A persistente fraqueza do consumo interno e a aposta crescente da China na indústria de alta tecnologia e nas exportações estão a agravar desequilíbrios económicos que estão a alimentar tensões comerciais com a União Europeia, segundo analistas.
Embora a economia chinesa tenha crescido 4,7% no primeiro semestre, economistas alertam que os indicadores escondem problemas estruturais: o setor imobiliário continua em crise, o investimento privado permanece débil e a procura das famílias não acompanha o ritmo da produção industrial.
“O crescimento do consumo das famílias continua demasiado fraco para acompanhar os bens produzidos pela máquina industrial chinesa, deixando as exportações preencher essa lacuna”, escreveu Eswar Prasad, professor da Universidade de Cornell e investigador do grupo de reflexão Brookings Institution, num artigo publicado no jornal Financial Times.
Segundo Prasad, a China necessita de um novo modelo de crescimento, menos dependente do investimento público e das exportações e mais assente no consumo privado e no setor dos serviços.
Stephen Roach, antigo presidente do Morgan Stanley Asia e professor da Universidade de Yale, considera que a economia chinesa enfrenta uma divisão crescente entre uma “economia produtora” e uma “economia consumidora”.
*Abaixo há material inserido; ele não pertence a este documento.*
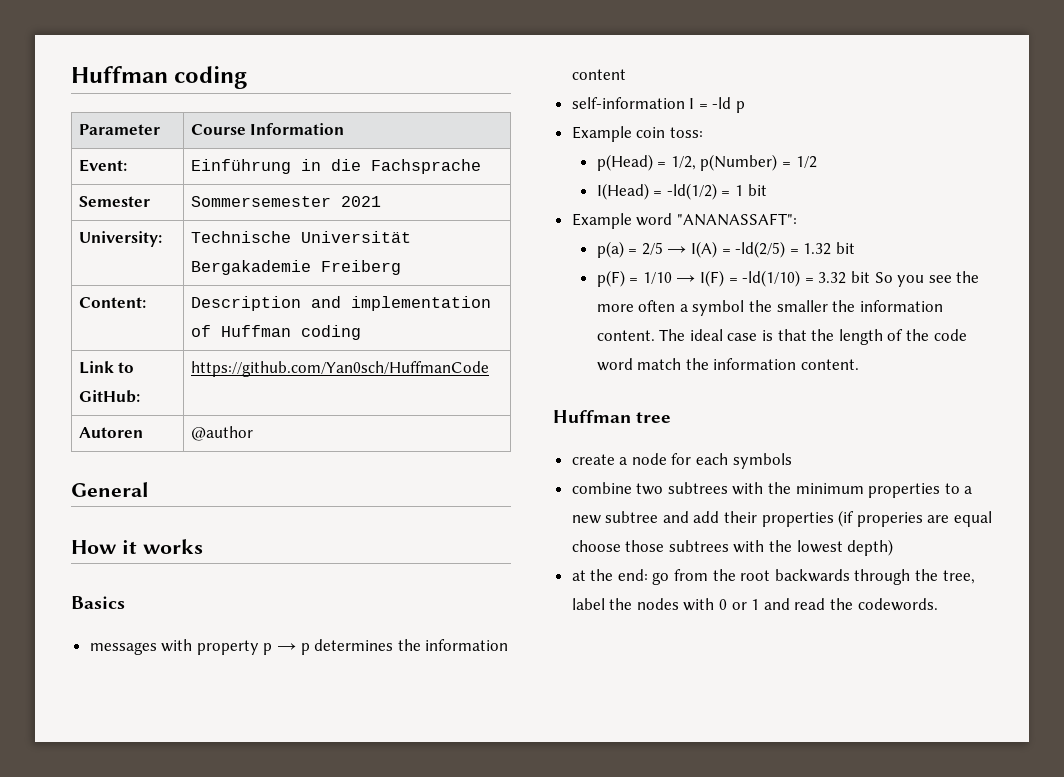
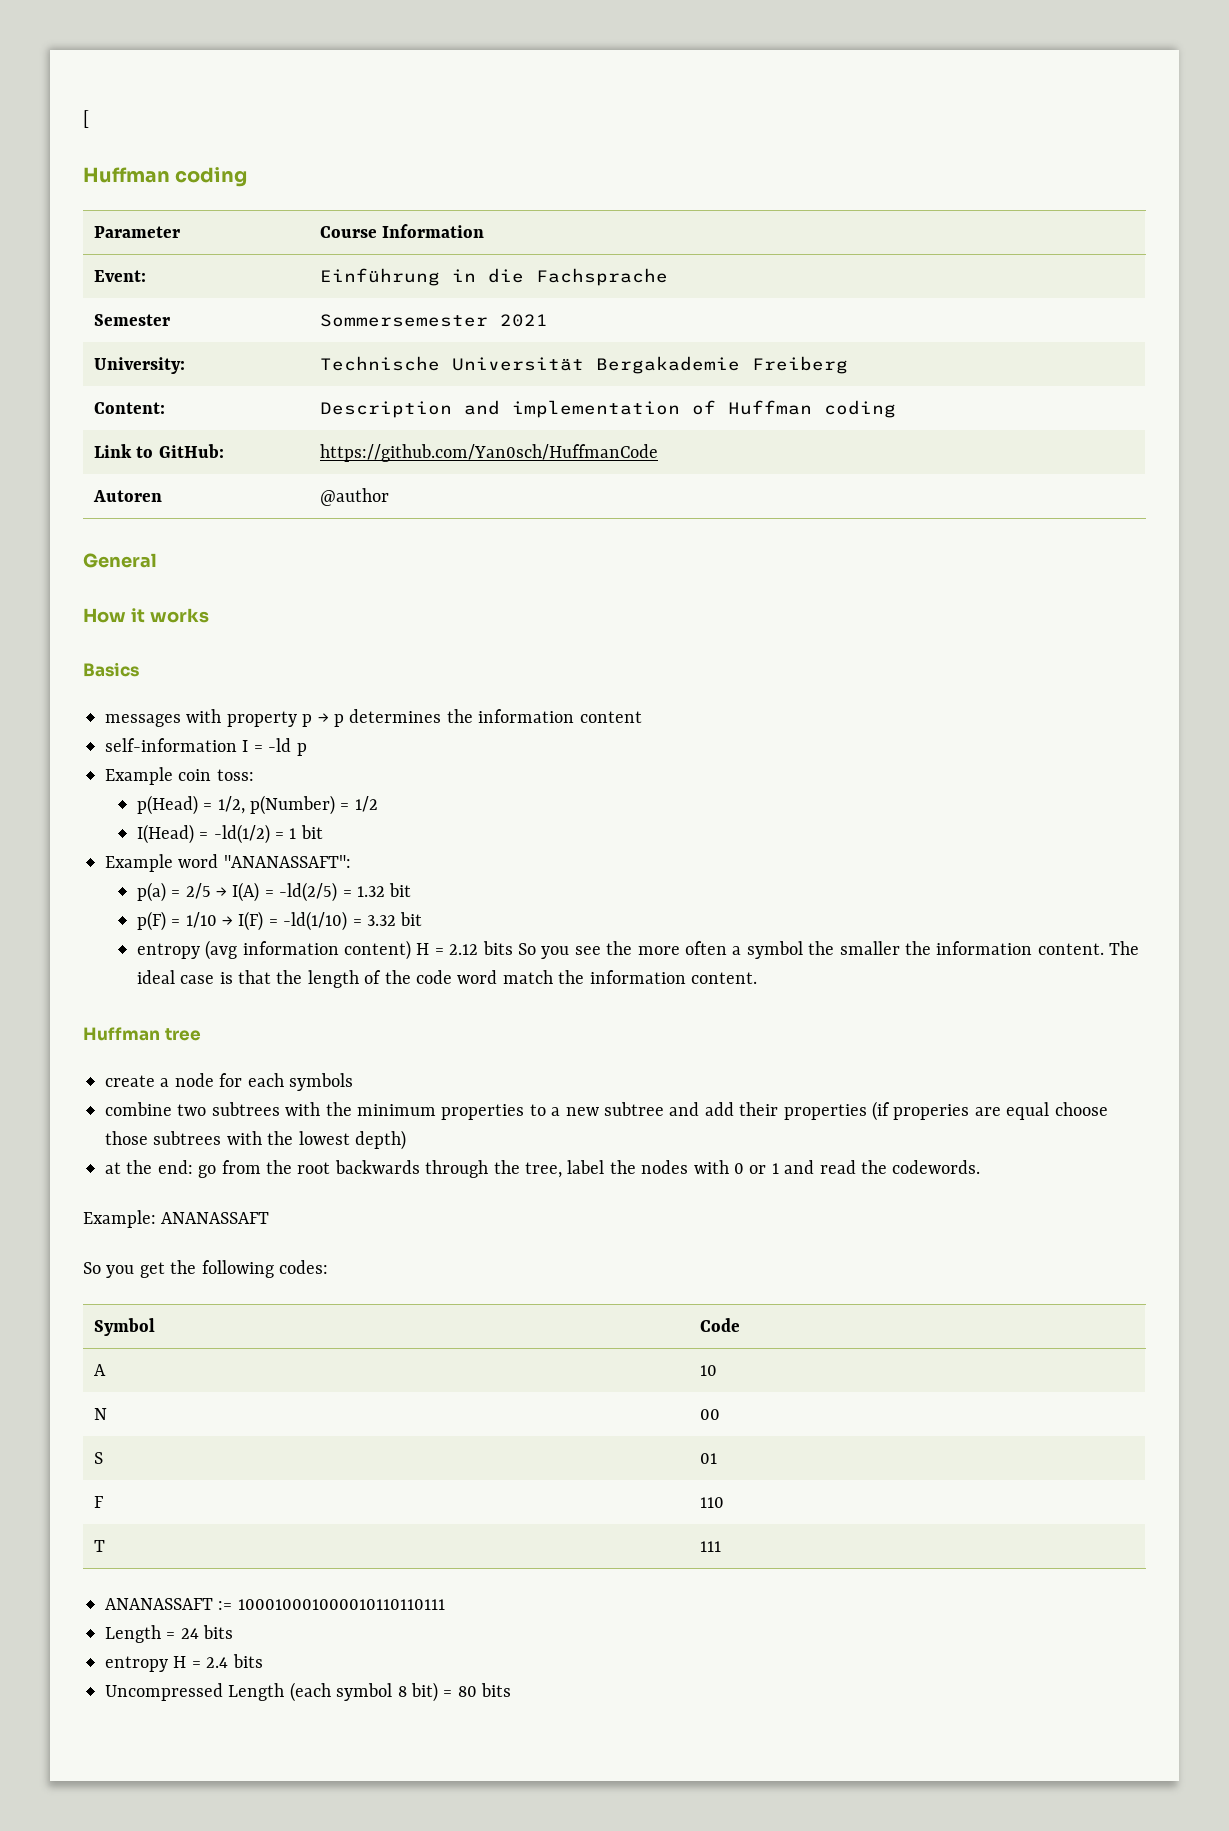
(71, 74) none -> [83,110,89,128] [ //
(870, 277) none -> [136,940,513,960] // entropy (avg information content) H = 2.12 bits
(938, 604) none -> [83,1210,270,1228] [83,1260,328,1278] [93,1318,155,1336] [699,1318,740,1332] [93,1364,106,1376] [699,1365,717,1376] [93,1408,107,1420] [699,1409,720,1420] [93,1452,103,1464] [699,1453,717,1464] [93,1496,103,1508] [699,1497,724,1508] [93,1540,105,1552] [699,1541,721,1552] [105,1598,445,1610] [105,1625,234,1643] [105,1654,263,1672] [105,1682,512,1702] // Example: ANANASSAFT // So you get the following codes: // Symbol | Code // A | 10 // N | 00 // S | 01 // F | 110 // T | 111 // ANANASSAFT := 100010001000010110110111 // Length = 24 bits // entropy H = 2.4 bits // Uncompressed Length (each symbol 8 bit) = 80 bits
“O contraste entre a economia consumidora débil e a economia produtora resiliente não podia ser mais evidente”, escreveu o economista, defendendo que um modelo centrado na produção, perante uma procura interna fraca, constitui “uma receita para um excesso de oferta que inunda os mercados externos”.
Na sua perspetiva, essa dinâmica aumenta a probabilidade de respostas protecionistas “não apenas nos Estados Unidos, mas também na Europa”.
É essa crítica que Bruxelas tem intensificado, acusando Pequim de criar excesso de capacidade em setores como os veículos elétricos, as baterias e os painéis solares através de apoios públicos que, na perspetiva europeia, distorcem a concorrência e contribuem para um défice comercial com a China superior a mil milhões de euros por dia.
O Ministério do Comércio chinês rejeitou esta semana essas acusações, afirmando que a competitividade da indústria resulta da inovação tecnológica, da eficiência das cadeias de abastecimento e da dimensão do mercado interno, acusando alguns parceiros comerciais de utilizarem o conceito de excesso de capacidade para justificar medidas protecionistas.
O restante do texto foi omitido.